Collected data entries:
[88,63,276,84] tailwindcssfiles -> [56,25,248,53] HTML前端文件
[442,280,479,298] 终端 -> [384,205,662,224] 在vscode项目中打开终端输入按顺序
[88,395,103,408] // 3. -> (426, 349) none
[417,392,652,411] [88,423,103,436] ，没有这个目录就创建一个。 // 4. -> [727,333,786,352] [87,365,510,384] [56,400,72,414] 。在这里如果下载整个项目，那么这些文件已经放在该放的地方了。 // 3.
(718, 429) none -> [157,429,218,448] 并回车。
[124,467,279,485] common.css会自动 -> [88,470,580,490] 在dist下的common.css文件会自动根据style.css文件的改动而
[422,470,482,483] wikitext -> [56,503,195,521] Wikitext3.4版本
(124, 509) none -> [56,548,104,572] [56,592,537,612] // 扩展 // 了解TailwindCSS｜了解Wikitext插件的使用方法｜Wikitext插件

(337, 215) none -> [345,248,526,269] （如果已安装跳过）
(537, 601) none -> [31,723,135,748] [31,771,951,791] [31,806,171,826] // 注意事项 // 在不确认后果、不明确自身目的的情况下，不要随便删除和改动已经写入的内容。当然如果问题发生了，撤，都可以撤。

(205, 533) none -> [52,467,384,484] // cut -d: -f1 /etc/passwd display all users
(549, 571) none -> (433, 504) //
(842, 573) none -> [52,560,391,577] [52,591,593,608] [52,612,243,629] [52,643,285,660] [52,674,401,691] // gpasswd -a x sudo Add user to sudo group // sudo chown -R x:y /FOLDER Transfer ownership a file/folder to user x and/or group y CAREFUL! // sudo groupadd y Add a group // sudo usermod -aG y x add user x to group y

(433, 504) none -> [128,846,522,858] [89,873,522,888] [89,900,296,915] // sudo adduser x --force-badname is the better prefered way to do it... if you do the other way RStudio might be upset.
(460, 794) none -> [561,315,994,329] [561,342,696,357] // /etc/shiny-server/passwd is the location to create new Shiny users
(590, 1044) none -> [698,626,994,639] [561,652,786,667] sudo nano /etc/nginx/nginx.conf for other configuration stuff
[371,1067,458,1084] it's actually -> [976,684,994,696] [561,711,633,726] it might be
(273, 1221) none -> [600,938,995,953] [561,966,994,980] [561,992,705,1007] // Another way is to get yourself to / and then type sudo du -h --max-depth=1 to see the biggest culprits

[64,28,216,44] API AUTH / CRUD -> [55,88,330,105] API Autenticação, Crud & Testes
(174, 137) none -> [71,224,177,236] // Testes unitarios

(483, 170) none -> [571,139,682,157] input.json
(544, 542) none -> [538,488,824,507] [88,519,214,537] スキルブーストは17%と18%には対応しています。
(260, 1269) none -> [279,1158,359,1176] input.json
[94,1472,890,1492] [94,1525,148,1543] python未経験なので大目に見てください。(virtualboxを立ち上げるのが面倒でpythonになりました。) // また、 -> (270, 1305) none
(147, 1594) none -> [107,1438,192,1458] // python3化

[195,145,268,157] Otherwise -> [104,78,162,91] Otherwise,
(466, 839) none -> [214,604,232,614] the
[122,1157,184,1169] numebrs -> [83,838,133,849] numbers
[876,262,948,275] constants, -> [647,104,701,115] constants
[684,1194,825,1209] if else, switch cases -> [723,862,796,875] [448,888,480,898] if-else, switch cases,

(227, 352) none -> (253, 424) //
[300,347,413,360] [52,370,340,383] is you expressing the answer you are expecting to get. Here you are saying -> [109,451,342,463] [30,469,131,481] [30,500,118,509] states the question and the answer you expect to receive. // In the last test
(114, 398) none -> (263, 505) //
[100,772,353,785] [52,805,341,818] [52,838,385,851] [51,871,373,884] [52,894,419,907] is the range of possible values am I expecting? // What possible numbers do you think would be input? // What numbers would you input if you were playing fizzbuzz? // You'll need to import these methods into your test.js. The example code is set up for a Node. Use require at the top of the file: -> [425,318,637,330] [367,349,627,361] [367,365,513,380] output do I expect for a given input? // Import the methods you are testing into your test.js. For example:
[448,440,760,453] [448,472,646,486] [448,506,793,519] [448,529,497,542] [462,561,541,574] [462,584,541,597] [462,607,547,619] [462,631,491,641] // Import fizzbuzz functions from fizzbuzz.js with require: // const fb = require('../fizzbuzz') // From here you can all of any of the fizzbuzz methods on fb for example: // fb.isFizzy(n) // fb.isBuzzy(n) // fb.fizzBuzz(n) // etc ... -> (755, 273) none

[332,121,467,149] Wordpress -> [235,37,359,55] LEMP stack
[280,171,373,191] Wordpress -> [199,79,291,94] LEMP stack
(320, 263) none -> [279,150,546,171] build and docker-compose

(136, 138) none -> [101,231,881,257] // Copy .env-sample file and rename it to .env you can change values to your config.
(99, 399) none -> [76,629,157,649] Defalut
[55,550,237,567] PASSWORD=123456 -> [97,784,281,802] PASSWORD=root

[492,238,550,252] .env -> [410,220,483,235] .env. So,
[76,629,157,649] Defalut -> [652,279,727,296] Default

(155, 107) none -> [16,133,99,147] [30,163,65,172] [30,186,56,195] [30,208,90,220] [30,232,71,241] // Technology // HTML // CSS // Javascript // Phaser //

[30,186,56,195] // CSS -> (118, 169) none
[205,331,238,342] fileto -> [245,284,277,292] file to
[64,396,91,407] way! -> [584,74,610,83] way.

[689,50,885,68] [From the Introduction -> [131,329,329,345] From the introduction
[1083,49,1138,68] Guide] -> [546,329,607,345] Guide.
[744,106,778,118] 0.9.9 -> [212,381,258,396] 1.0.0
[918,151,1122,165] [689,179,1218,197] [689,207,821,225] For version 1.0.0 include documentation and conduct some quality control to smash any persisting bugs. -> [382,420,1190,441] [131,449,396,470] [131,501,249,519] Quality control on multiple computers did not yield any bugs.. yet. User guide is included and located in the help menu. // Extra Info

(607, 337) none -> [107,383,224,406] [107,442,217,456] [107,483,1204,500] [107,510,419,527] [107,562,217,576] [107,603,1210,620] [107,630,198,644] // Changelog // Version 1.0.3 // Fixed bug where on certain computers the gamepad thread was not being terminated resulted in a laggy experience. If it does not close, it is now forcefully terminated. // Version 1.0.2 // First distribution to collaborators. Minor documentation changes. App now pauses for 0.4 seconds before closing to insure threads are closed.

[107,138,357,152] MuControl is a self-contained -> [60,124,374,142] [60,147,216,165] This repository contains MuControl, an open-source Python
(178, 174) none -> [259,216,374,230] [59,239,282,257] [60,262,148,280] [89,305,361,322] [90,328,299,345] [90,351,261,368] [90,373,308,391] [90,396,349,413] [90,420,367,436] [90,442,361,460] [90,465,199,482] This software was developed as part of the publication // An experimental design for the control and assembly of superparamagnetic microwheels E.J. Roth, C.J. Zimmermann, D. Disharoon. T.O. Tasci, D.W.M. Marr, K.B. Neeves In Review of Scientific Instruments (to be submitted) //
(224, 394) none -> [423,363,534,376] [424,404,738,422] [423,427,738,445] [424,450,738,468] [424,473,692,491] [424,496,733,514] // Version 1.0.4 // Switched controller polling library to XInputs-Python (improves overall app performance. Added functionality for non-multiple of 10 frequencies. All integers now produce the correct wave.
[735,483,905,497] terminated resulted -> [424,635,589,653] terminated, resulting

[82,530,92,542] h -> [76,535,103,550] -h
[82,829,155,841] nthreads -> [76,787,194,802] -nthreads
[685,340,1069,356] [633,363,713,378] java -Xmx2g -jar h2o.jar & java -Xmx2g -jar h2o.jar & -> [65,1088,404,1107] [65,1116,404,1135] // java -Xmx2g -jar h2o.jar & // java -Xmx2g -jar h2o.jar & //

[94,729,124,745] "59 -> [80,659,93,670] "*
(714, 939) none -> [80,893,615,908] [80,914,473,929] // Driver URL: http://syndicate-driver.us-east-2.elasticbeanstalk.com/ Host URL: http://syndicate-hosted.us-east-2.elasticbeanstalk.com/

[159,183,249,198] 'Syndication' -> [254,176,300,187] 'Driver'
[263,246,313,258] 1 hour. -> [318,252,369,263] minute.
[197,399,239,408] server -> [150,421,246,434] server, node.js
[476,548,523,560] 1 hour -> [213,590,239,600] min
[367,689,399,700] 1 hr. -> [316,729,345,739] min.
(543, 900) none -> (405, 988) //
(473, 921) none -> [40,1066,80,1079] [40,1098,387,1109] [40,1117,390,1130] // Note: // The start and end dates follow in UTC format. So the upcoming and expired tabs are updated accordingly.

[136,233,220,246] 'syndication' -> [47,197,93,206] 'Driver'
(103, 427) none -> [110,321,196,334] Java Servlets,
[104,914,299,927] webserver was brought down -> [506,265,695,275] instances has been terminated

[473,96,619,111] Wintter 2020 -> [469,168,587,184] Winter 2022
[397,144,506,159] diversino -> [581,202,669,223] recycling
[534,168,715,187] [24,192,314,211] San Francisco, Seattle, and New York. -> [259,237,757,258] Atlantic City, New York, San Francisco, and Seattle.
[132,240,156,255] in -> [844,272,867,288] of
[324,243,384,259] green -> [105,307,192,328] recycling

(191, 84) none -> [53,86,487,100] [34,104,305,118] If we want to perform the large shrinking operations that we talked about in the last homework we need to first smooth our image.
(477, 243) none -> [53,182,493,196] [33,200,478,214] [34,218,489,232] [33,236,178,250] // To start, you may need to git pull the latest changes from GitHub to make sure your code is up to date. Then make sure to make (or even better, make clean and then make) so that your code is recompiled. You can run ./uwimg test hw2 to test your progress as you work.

• _YOUR INSTRUCTIONS_
Repeat every line exactly, starting with the first line of the entries, and stop once the line containing "(460, 794) none" has been given.

• _TASK SOLUTION_
[88,63,276,84] tailwindcssfiles -> [56,25,248,53] HTML前端文件
[442,280,479,298] 终端 -> [384,205,662,224] 在vscode项目中打开终端输入按顺序
[88,395,103,408] // 3. -> (426, 349) none
[417,392,652,411] [88,423,103,436] ，没有这个目录就创建一个。 // 4. -> [727,333,786,352] [87,365,510,384] [56,400,72,414] 。在这里如果下载整个项目，那么这些文件已经放在该放的地方了。 // 3.
(718, 429) none -> [157,429,218,448] 并回车。
[124,467,279,485] common.css会自动 -> [88,470,580,490] 在dist下的common.css文件会自动根据style.css文件的改动而
[422,470,482,483] wikitext -> [56,503,195,521] Wikitext3.4版本
(124, 509) none -> [56,548,104,572] [56,592,537,612] // 扩展 // 了解TailwindCSS｜了解Wikitext插件的使用方法｜Wikitext插件

(337, 215) none -> [345,248,526,269] （如果已安装跳过）
(537, 601) none -> [31,723,135,748] [31,771,951,791] [31,806,171,826] // 注意事项 // 在不确认后果、不明确自身目的的情况下，不要随便删除和改动已经写入的内容。当然如果问题发生了，撤，都可以撤。

(205, 533) none -> [52,467,384,484] // cut -d: -f1 /etc/passwd display all users
(549, 571) none -> (433, 504) //
(842, 573) none -> [52,560,391,577] [52,591,593,608] [52,612,243,629] [52,643,285,660] [52,674,401,691] // gpasswd -a x sudo Add user to sudo group // sudo chown -R x:y /FOLDER Transfer ownership a file/folder to user x and/or group y CAREFUL! // sudo groupadd y Add a group // sudo usermod -aG y x add user x to group y

(433, 504) none -> [128,846,522,858] [89,873,522,888] [89,900,296,915] // sudo adduser x --force-badname is the better prefered way to do it... if you do the other way RStudio might be upset.
(460, 794) none -> [561,315,994,329] [561,342,696,357] // /etc/shiny-server/passwd is the location to create new Shiny users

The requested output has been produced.